Via hanya mengangguk pelan.

"Aku akan jelaskan semuanya, Vin." Via memulai obrolan seriusnya setelah menyeruput teh.

menghirup oksigen ruangan sebanyak yang ia bisa. Mengumpulkan kekuatan untuk mulai membuka rahasia yang selama ini  disimpan. Alvin terlihat serius menatap ke arahnya.

"Aku--"

"Sebenarnya aku ... udah tunangan." Via tertunduk.

Alvin terkejut.

"Tapi ... semuanya berubah."

"Semuanya berubah sejak aku bertemu denganmu, Vin." Via menatap ke arah Alvin yang duduk di sebelahnya. Alvin hanya diam menunggu kalimat apa lagi yang akan diucap oleh Via.

"Aku sempat naif. Berusaha menerima dengan lapang dada, calon suami yang pernah kupergoki tengah mesra bersama wanita lain di dalam apartemennya, tepat di hari ulang tahunnya." Sebulir cairan bening mulai jatuh.

"Aku berpura-pura semuanya baik-baik aja di depan kedua orang tua kami, juga di depan semua orang."

"Aku melewati semua itu sendiri. Sampai akhirnya aku bertemu dengan kamu, Vin."

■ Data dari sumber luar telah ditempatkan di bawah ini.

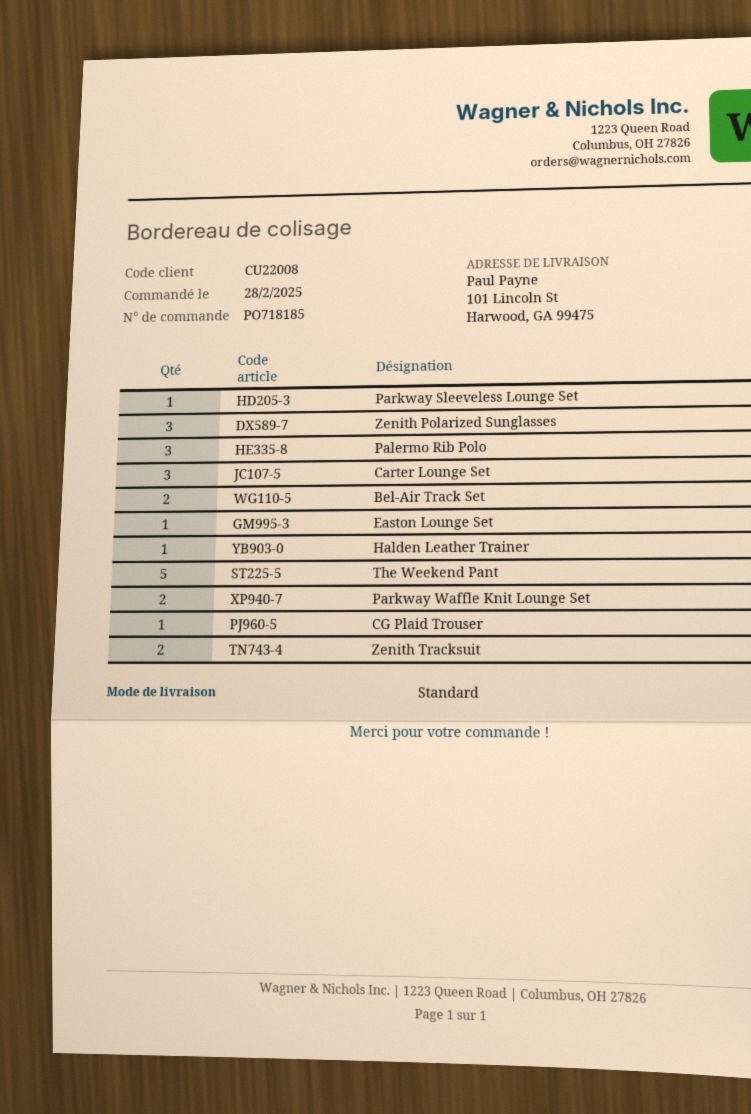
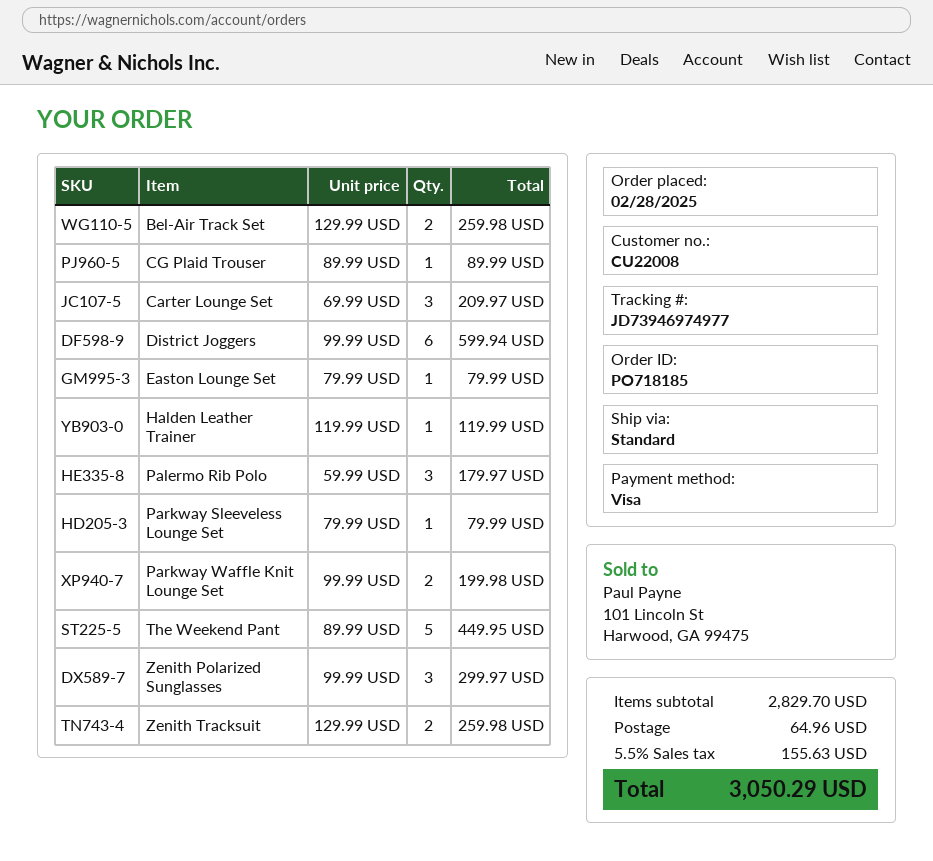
District Joggers: none -> 6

Alvin mencoba merasakan apa yang Via rasakan. Tak melihat kepura-puraan dalam mimik wajah cantik itu. tak ada kebohongan dalam mata indah itu.

"Sekarang, semuanya berbeda. Aku benar-benar ingin mengakhiri ini." Via menyeka sendiri air matanya.

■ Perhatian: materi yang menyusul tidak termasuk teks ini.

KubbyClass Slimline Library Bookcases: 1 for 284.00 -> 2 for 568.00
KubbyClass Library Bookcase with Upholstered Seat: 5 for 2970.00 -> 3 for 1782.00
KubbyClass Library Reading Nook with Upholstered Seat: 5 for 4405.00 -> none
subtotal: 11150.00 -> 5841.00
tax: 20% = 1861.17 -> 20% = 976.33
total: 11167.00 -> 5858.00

"Aku udah berkata jujur, Vin. Terserah kamu mau percaya atau nggak." Via pasrah.

Alvin meraih kedua telapak tangan Via, mengenggamnya. "Aku percaya," ucapnya tanpa ragu sedikit pun. Ini membuat Via merasa lega, sangat lega.

"Aku memilihmu, Vin," ucap Via direspons Alvin dengan tatapan penuh arti. Alvin menyentuh belakang kepala Via lalu membenamkan wajah Via di dadanya.

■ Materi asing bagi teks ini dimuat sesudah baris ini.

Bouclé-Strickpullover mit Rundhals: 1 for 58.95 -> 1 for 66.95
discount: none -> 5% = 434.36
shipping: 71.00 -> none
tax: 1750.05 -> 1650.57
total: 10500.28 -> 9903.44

Terdiam, Alvin berpikir apakah posisinya saat ini layaknya orang ketiga? Namun, Alvin tidak begitu memedulikannya. Saat ini yang terpenting adalah Via bahagia. Jika Via memilihnya itu adalah jalan takdir.

"Kenapa kamu nggak pernah cerita ini sebelumnya, Vi?"

"Aku takut, Vin."

Tangan Alvin mengusap lembut puncak kepala Via.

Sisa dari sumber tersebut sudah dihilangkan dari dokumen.